_What you should do:_
What you return should match the records below exactly.

(Extracted records)
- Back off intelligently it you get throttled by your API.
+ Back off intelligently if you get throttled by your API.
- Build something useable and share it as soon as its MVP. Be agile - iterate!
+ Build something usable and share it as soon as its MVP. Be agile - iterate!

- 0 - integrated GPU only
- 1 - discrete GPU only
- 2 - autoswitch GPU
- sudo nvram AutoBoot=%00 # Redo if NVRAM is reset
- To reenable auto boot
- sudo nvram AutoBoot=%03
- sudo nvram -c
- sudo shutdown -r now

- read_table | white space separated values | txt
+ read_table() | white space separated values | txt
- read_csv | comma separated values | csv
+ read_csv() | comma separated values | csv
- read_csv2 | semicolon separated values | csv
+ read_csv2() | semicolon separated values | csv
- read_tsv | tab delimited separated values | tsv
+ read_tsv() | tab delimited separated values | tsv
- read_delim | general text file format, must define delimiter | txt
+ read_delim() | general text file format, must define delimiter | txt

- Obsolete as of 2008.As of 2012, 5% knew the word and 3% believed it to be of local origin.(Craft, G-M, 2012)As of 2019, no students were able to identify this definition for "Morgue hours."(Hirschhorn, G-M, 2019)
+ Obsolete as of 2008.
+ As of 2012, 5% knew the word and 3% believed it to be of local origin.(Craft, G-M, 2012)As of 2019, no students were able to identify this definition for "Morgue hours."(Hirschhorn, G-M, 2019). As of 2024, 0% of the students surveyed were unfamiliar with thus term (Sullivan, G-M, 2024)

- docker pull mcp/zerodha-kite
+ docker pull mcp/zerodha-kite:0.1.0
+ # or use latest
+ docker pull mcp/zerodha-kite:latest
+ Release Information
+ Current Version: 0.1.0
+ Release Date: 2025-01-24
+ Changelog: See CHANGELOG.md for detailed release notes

_Written answer:_
- Back off intelligently it you get throttled by your API.
+ Back off intelligently if you get throttled by your API.
- Build something useable and share it as soon as its MVP. Be agile - iterate!
+ Build something usable and share it as soon as its MVP. Be agile - iterate!

- 0 - integrated GPU only
- 1 - discrete GPU only
- 2 - autoswitch GPU
- sudo nvram AutoBoot=%00 # Redo if NVRAM is reset
- To reenable auto boot
- sudo nvram AutoBoot=%03
- sudo nvram -c
- sudo shutdown -r now

- read_table | white space separated values | txt
+ read_table() | white space separated values | txt
- read_csv | comma separated values | csv
+ read_csv() | comma separated values | csv
- read_csv2 | semicolon separated values | csv
+ read_csv2() | semicolon separated values | csv
- read_tsv | tab delimited separated values | tsv
+ read_tsv() | tab delimited separated values | tsv
- read_delim | general text file format, must define delimiter | txt
+ read_delim() | general text file format, must define delimiter | txt

- Obsolete as of 2008.As of 2012, 5% knew the word and 3% believed it to be of local origin.(Craft, G-M, 2012)As of 2019, no students were able to identify this definition for "Morgue hours."(Hirschhorn, G-M, 2019)
+ Obsolete as of 2008.
+ As of 2012, 5% knew the word and 3% believed it to be of local origin.(Craft, G-M, 2012)As of 2019, no students were able to identify this definition for "Morgue hours."(Hirschhorn, G-M, 2019). As of 2024, 0% of the students surveyed were unfamiliar with thus term (Sullivan, G-M, 2024)

- docker pull mcp/zerodha-kite
+ docker pull mcp/zerodha-kite:0.1.0
+ # or use latest
+ docker pull mcp/zerodha-kite:latest
+ Release Information
+ Current Version: 0.1.0
+ Release Date: 2025-01-24
+ Changelog: See CHANGELOG.md for detailed release notes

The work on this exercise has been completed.